Cada um dos ninhos recém-descobertos continha, em média, 1.735 ovos grandes e gema – baixa fecundidade para um peixe. Uma ninhada desprotegida seria um lanche fácil para predadores como estrelas-do-mar, vermes poliquetas e aranhas-do-mar, disse Cheng. Assim, os machos ficam de sentinela para garantir que seus filhotes não sejam devorados, pelo menos não antes de terem a chance de eclodir, e podem limpar os ninhos com a mandíbula inferior alongada, de acordo com Manuel Novillo, pesquisador do Museu Bernardino Rivadavia de Ciências Naturais. na Argentina, que não participou da pesquisa.
Cerca de três quartos dos ninhos da colônia eram guardados por um único peixe. Os outros tinham ovos, mas nenhum peixe, uma carcaça de peixe com pêlos brancos de bactérias ou nada. Perto das bordas da colônia, muitos ninhos não utilizados ou abandonados abrigavam várias carcaças de peixes-gelo, muitos com estrelas-do-mar e polvos banqueteando-se em seus olhos e partes moles.
“Se você morrer na área do ninho de peixe, você apodrece lá”, disse Purser. “Mas se você morrer nas bordas, parece que todo mundo te agarra e começa a te comer lá.”

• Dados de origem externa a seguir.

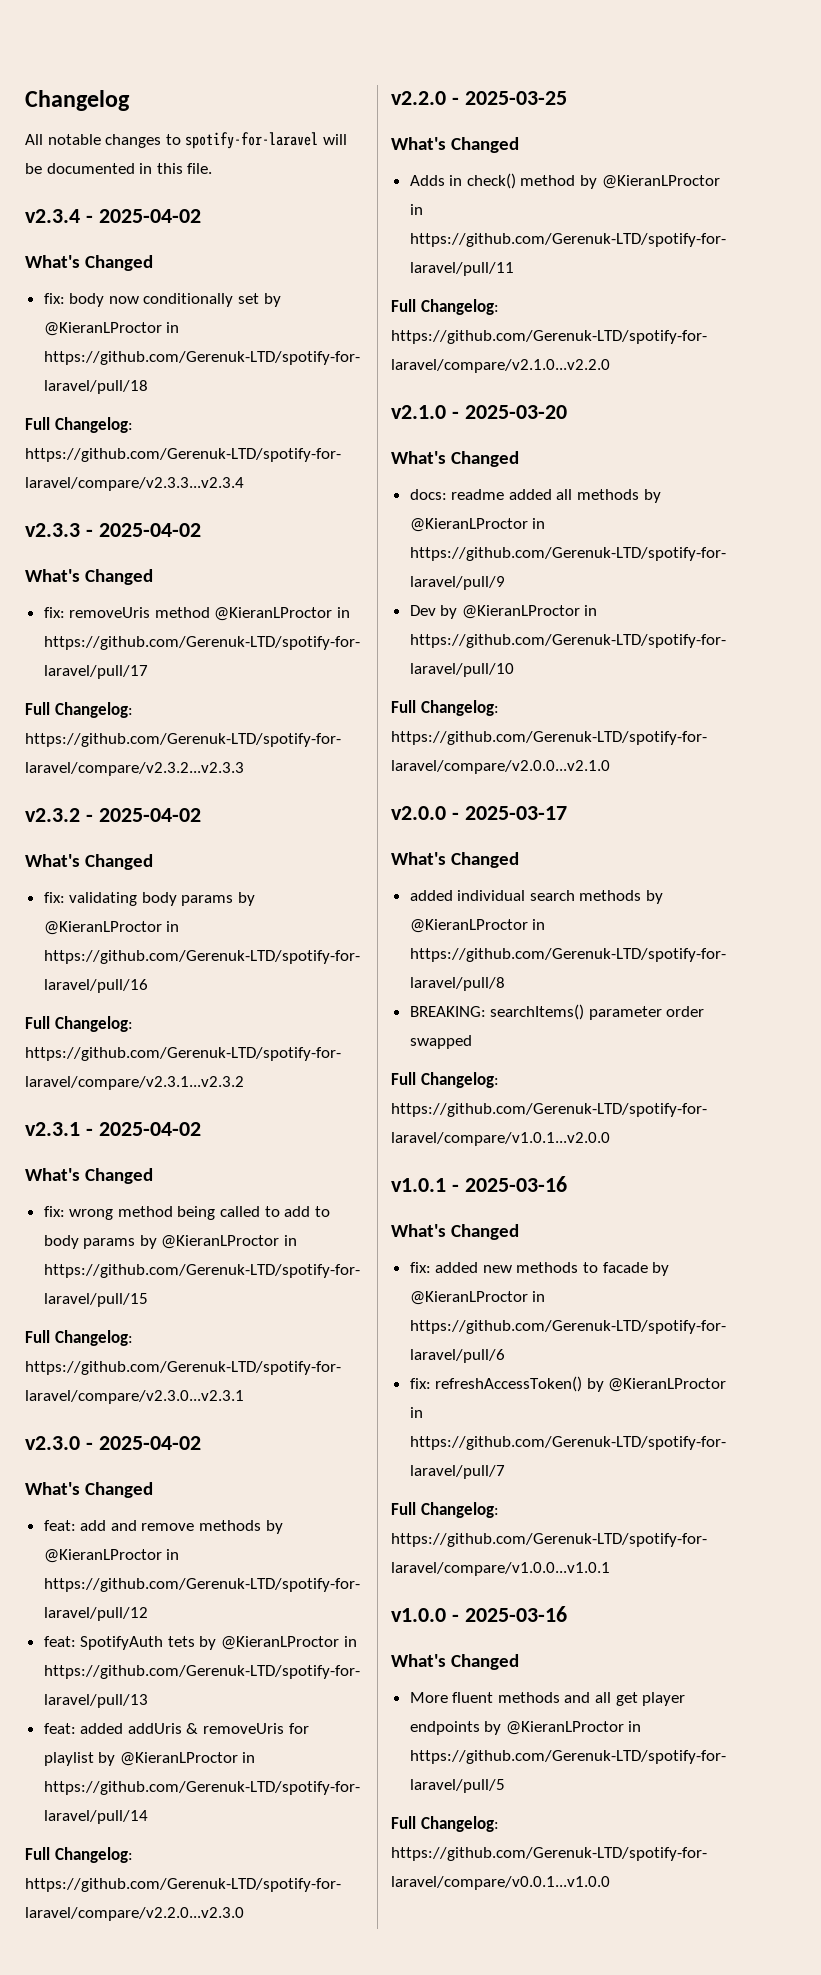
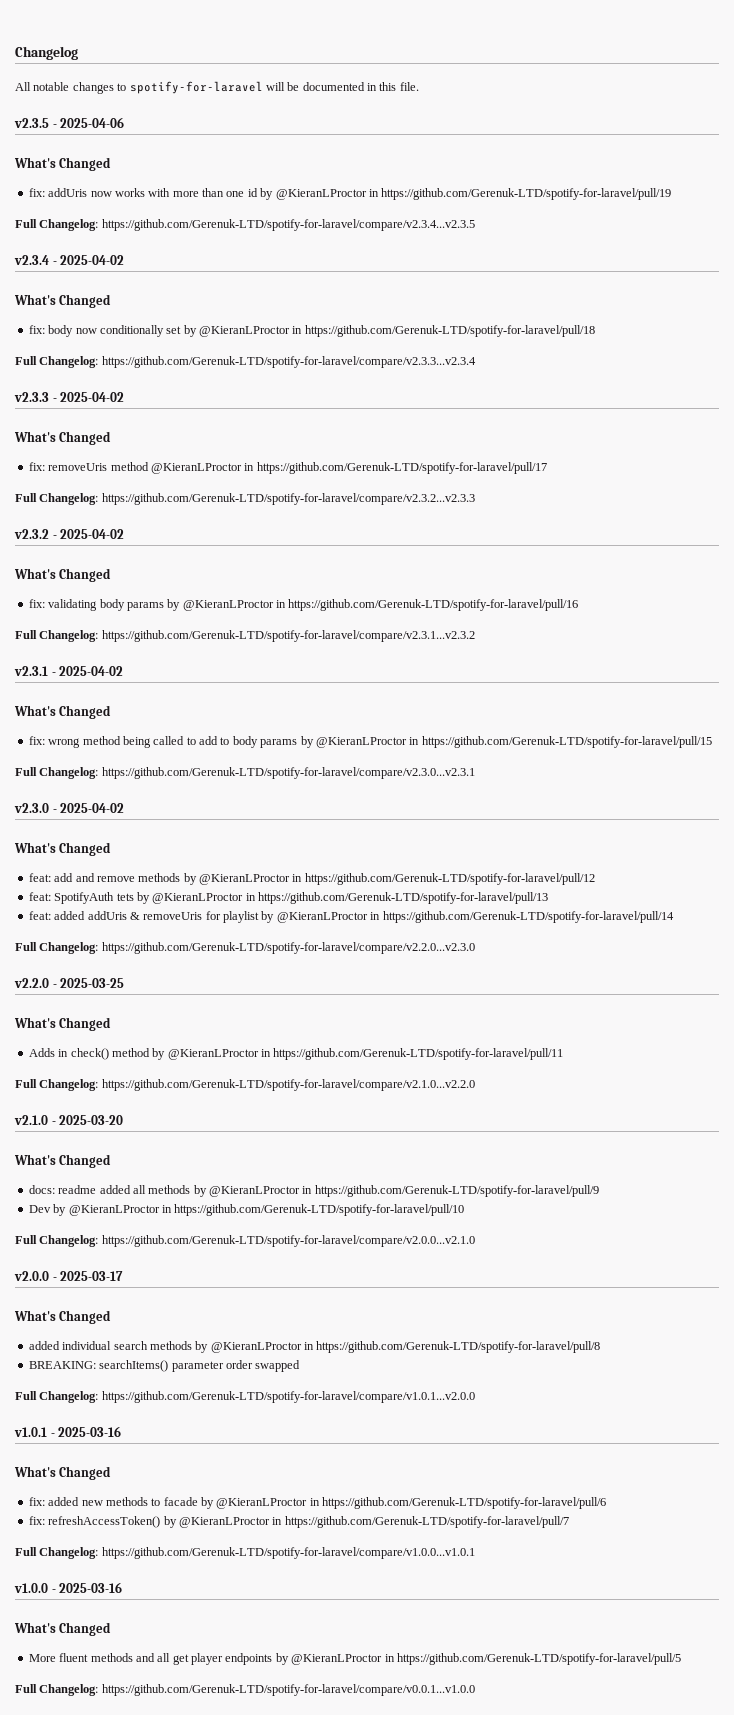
+ v2.3.5 - 2025-04-06
+ What's Changed
+ fix: addUris now works with more than one id by @KieranLProctor in https://github.com/Gerenuk-LTD/spotify-for-laravel/pull/19
+ Full Changelog: https://github.com/Gerenuk-LTD/spotify-for-laravel/compare/v2.3.4...v2.3.5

Os pesquisadores observaram que a colônia ocupava um trecho incomumente quente de águas profundas, com temperaturas de até 35 graus Fahrenheit – praticamente quentinho em comparação com outras águas antárticas.
Embora a descoberta dos ninhos contribua para a compreensão dos cientistas sobre o ciclo de vida dos peixes-gelo, ela levanta ainda mais questões. Com que frequência os ninhos são construídos e são reutilizados? Os peixes morrem após a eclosão dos ovos? Ou, talvez o mais óbvio: “Por que lá?” Dr. Cheng perguntou.

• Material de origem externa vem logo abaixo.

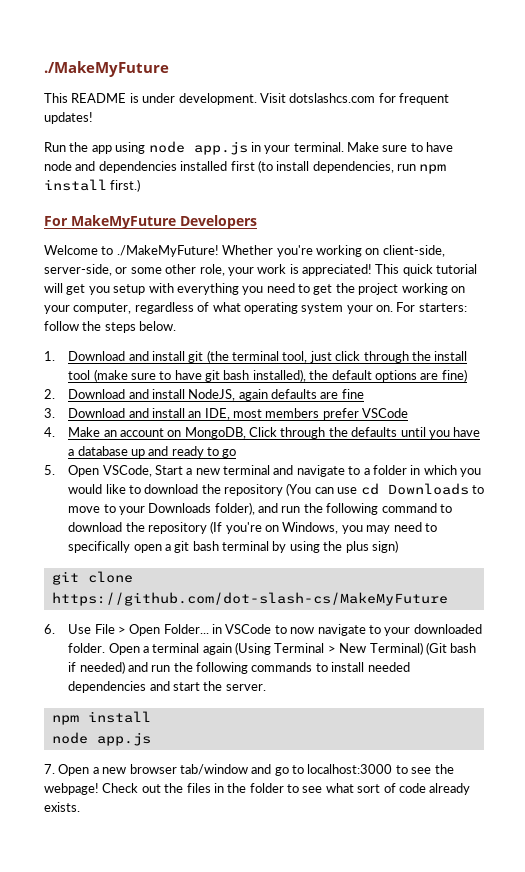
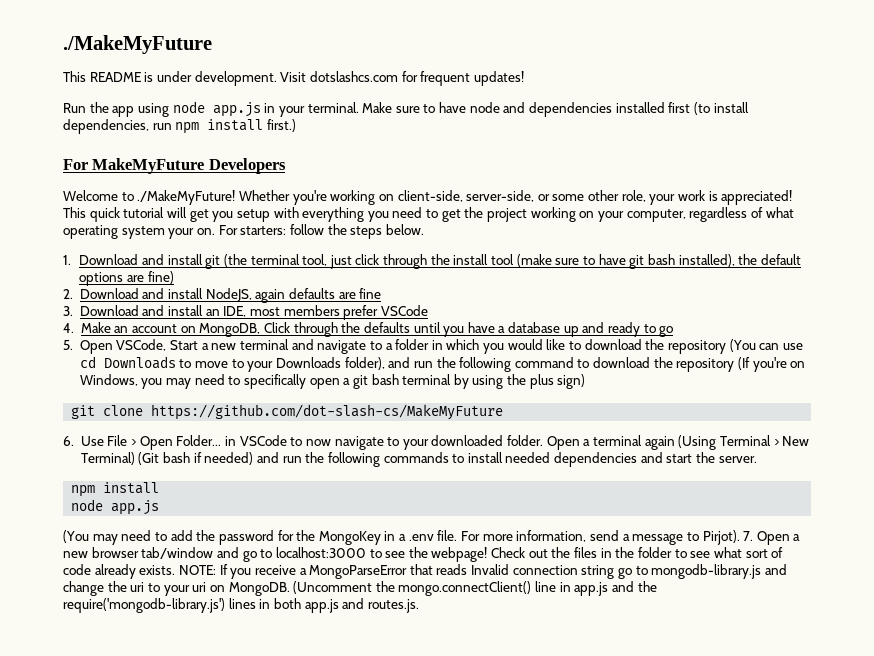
+ (You may need to add the password for the MongoKey in a .env file. For more information, send a message to Pirjot).
+ NOTE: If you receive a MongoParseError that reads Invalid connection string go to mongodb-library.js and change the uri to your uri on MongoDB. (Uncomment the mongo.connectClient() line in app.js and the require('mongodb-library.js') lines in both app.js and routes.js.

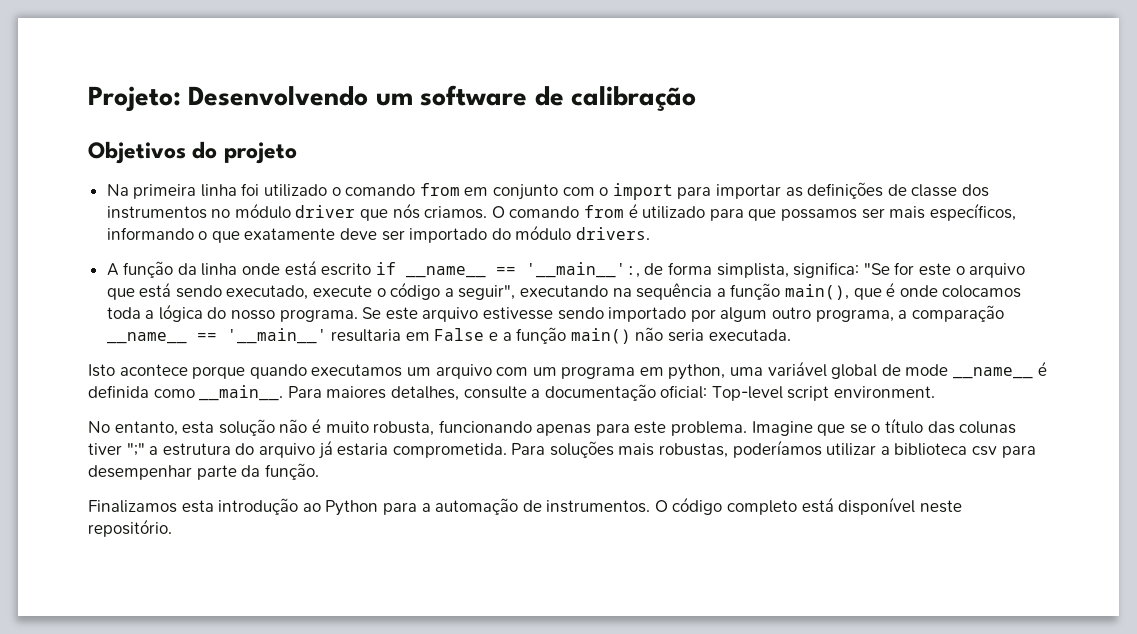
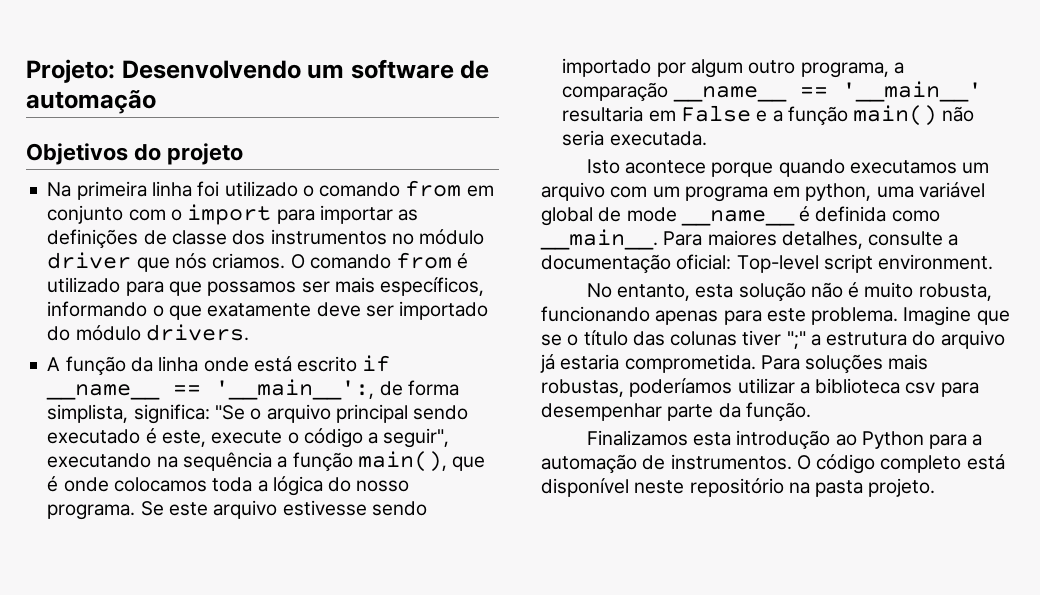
- Projeto: Desenvolvendo um software de calibração
+ Projeto: Desenvolvendo um software de automação
- A função da linha onde está escrito if __name__ == '__main__':, de forma simplista, significa: "Se for este o arquivo que está sendo executado, execute o código a seguir", executando na sequência a função main(), que é onde colocamos toda a lógica do nosso programa.
+ A função da linha onde está escrito if __name__ == '__main__':, de forma simplista, significa: "Se o arquivo principal sendo executado é este, execute o código a seguir", executando na sequência a função main(), que é onde colocamos toda a lógica do nosso programa.
- O código completo está disponível neste repositório.
+ O código completo está disponível neste repositório na pasta projeto.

Os autores não têm respostas seguras, apenas especulações. Talvez as correntes quentes e profundas guiem os peixes para o terreno. Talvez haja uma recompensa de zooplâncton para os alevinos devorar. Ou talvez seja outra coisa.
Mas deve haver algo especial na localização da colônia ativa. Cerca de 31 milhas a oeste, os pesquisadores encontraram um pedaço do fundo do mar igualmente cheio de ninhos: todos vazios. Esses ninhos foram abandonados, tomados por esponjas e corais – criaturas de vida longa que levam anos para crescer, disse Purser.

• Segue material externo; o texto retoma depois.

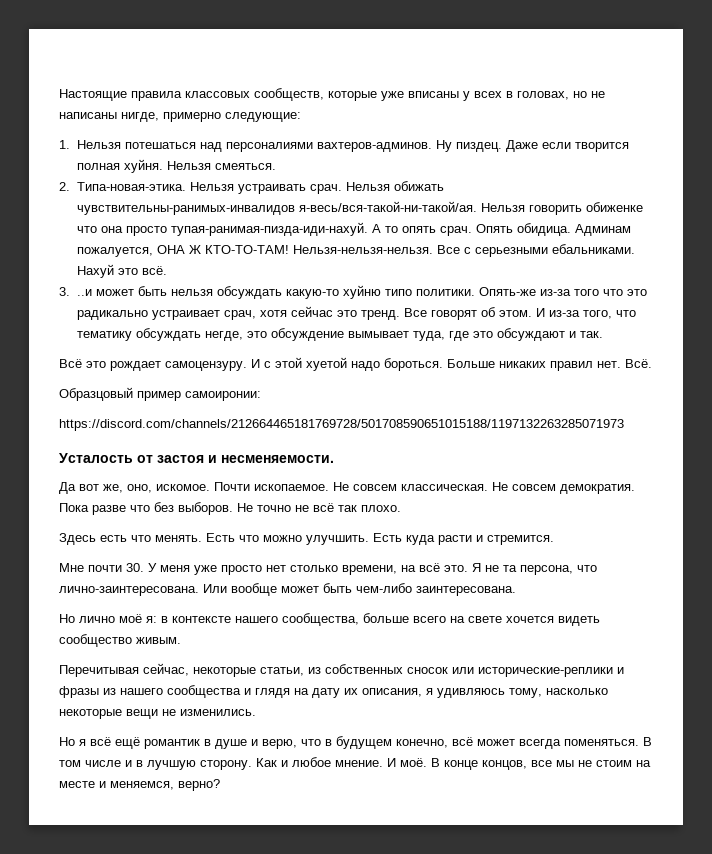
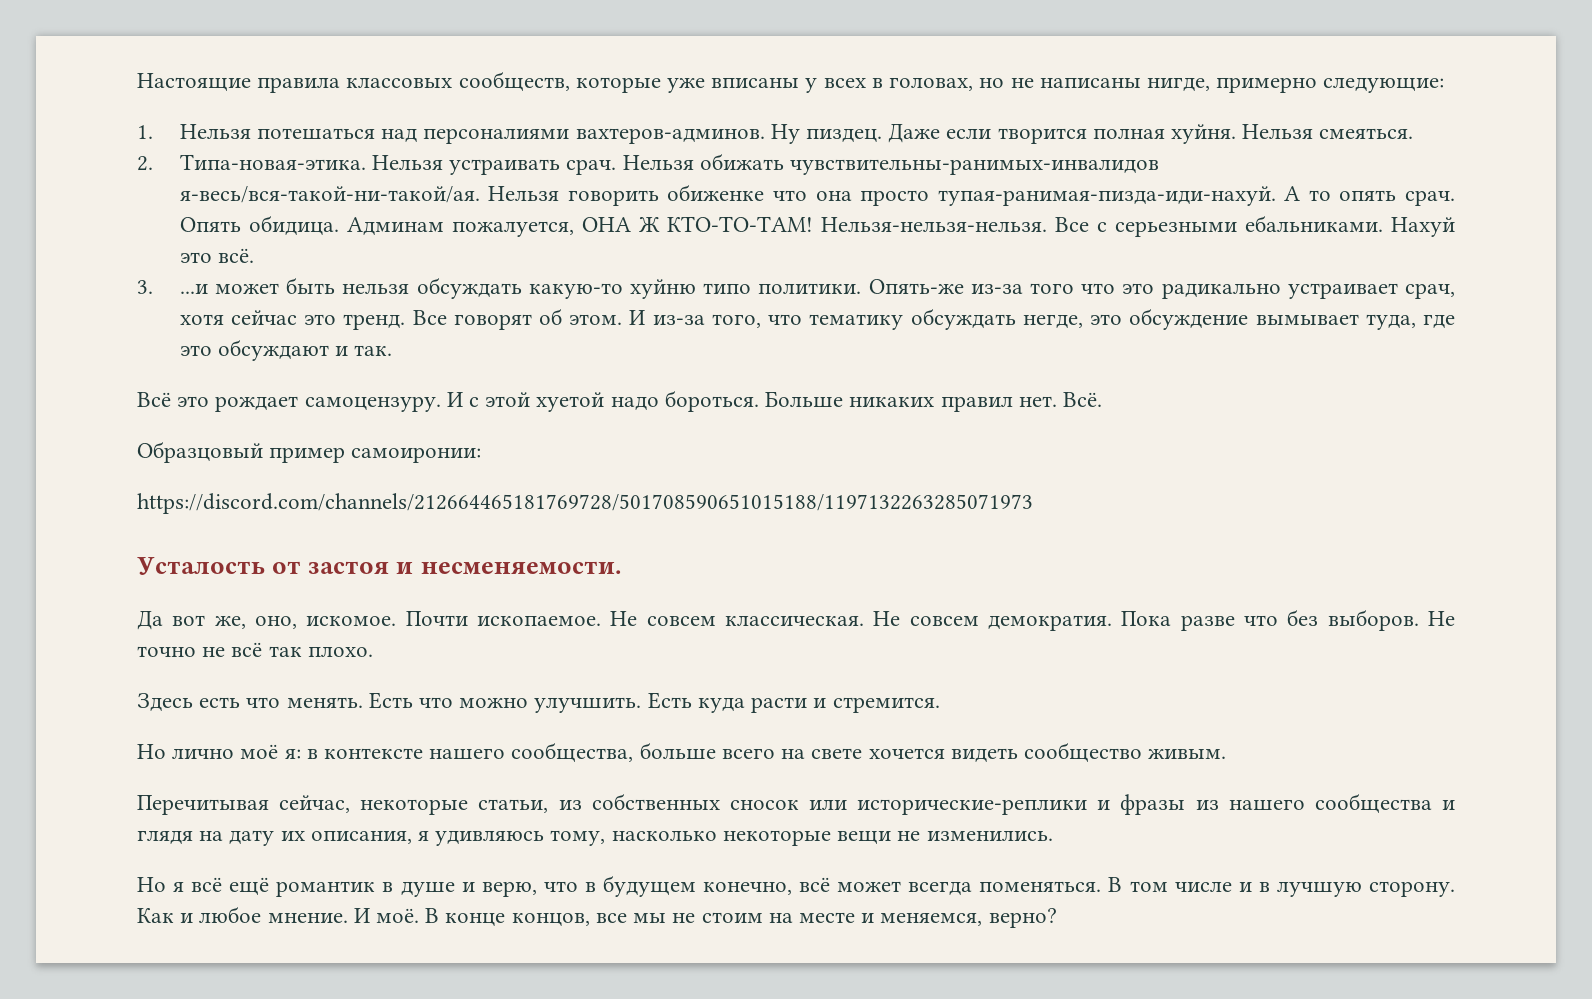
- 3. ..и может быть нельзя обсуждать какую-то хуйню типо политики.
+ 3. ...и может быть нельзя обсуждать какую-то хуйню типо политики.
- Мне почти 30. У меня уже просто нет столько времени, на всё это. Я не та персона, что лично-заинтересована. Или вообще может быть чем-либо заинтересована.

As águas acima do extenso assentamento dos peixes-gelo também hospedam focas de Weddell famintas e forrageadoras. Quando os pesquisadores coletaram dados de rastreamento por satélite de focas durante a expedição e os analisaram com dados históricos, eles descobriram, sem surpresa, que as focas mergulham principalmente nos ninhos de peixes-gelo. “Eles estão tendo um bom jantar”, disse o Dr. Purser.
Antes do final do cruzeiro, os pesquisadores implantaram uma câmera que fotografará o local duas vezes ao dia por dois anos, revelando ainda mais sobre o ciclo de vida do peixe-gelo. Dr. Novillo disse que está ansioso para ver o que a câmera captura. “Pode constituir a primeira observação de campo do comportamento de corte e/ou preparação do ninho”, escreveu ele em um e-mail.
Novos insights sobre como os peixes-gelo se reproduzem e contribuem para as teias alimentares polares podem ajudar a gerenciar e conservar as populações. Os autores argumentam que o novo artigo fornece evidências suficientes para proteger o Mar de Weddell sob a Convenção sobre a Conservação dos Recursos Vivos Marinhos da Antártida.
“O fundo do mar não é apenas estéril e chato”, disse Purser. “Essas grandes descobertas ainda estão lá para serem feitas, mesmo hoje no século 21.”